Medusa luminosa
Pelagia noctiluca

— Da dove viene il nome
Pelagia è «del mare aperto», da pélagos, l’alto mare: a differenza di quasi tutte le meduse non ha una fase fissa attaccata al fondo, e passa l’intera vita in acqua libera. Noctiluca è latino, «che luce di notte», e non è una metafora: disturbata, emette una luce azzurra.
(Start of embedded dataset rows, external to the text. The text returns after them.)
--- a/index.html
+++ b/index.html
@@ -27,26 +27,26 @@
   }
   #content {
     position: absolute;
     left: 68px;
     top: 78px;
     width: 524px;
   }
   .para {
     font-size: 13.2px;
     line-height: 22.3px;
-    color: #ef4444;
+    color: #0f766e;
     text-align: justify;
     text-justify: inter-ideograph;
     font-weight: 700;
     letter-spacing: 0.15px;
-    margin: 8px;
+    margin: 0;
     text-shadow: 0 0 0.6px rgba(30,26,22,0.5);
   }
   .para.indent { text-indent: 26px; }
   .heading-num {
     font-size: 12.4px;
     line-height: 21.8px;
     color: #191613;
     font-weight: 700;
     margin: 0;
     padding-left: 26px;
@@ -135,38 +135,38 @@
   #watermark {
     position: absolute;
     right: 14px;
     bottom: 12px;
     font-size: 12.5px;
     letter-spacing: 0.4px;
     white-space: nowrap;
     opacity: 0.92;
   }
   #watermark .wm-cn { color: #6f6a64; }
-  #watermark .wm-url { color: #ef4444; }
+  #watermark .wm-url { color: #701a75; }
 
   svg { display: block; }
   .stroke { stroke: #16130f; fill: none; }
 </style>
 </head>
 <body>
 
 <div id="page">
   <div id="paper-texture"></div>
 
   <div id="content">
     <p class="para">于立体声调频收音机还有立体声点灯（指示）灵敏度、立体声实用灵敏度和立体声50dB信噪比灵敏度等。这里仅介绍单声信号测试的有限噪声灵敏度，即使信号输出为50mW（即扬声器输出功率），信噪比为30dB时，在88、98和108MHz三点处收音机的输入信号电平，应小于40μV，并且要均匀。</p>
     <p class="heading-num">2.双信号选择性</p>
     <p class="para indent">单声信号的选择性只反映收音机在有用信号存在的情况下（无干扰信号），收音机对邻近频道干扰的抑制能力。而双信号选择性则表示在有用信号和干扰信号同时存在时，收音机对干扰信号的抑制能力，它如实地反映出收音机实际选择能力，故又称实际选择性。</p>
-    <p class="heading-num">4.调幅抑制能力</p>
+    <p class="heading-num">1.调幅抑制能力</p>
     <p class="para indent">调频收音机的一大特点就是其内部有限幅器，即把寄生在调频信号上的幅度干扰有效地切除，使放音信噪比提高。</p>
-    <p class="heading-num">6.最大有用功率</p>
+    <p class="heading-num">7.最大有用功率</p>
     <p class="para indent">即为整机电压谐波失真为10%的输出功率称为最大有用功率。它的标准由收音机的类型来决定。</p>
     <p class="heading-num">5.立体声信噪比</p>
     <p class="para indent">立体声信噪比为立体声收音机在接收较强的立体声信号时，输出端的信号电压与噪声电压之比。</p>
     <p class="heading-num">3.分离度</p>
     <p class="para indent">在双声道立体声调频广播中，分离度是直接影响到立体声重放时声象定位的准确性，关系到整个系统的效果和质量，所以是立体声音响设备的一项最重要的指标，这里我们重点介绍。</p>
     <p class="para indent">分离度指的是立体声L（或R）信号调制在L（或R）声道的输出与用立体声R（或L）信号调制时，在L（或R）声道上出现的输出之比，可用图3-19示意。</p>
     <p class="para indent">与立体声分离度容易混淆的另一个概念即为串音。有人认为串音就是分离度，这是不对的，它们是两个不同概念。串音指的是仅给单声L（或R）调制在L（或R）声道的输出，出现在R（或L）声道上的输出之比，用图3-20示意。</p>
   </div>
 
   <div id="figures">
Il nome del gruppo, medusa, viene invece dalla Gorgone dai capelli di serpente — che è ciò che sembrano i tentacoli visti da vicino.
— Scheda
- Gruppo
- Cnidari · Cnidaria
- Ordine
- Meduse vere
- Habitat
- Acque aperte, dalla superficie a qualche centinaio di metri
- Areale
- Mediterraneo e Atlantico orientale
- Dimensioni
- Ombrella 6–12 cm; tentacoli fino a 2 metri
- Dieta
- Plancton, uova e larve di pesce, altre meduse
- Longevità
- 9–12 mesi
— Caratteristiche
- 01
È bioluminescente: sfregata o agitata emette luce azzurra.
- 02
Non ha stadio fisso sul fondo: dall’uovo nasce direttamente una medusa.
- 03
Le sue proliferazioni chiudono le spiagge del Mediterraneo ogni estate.
— Particolarità
È la medusa che rovina le estati italiane, ed è aumentata per ragioni che riguardano soprattutto noi: meno pesci che ne mangiano le larve, acque più calde che allungano la stagione riproduttiva, e concorrenti in meno per il plancton. Non avendo la fase fissa sul fondo che le altre meduse devono attraversare, non dipende da un substrato e può moltiplicarsi ovunque, restando in balìa delle correnti. Sul dolore, l’acqua dolce è la cosa peggiore: fa esplodere per osmosi le capsule urticanti ancora intatte rimaste sulla pelle, e la regola è risciacquare con acqua di mare.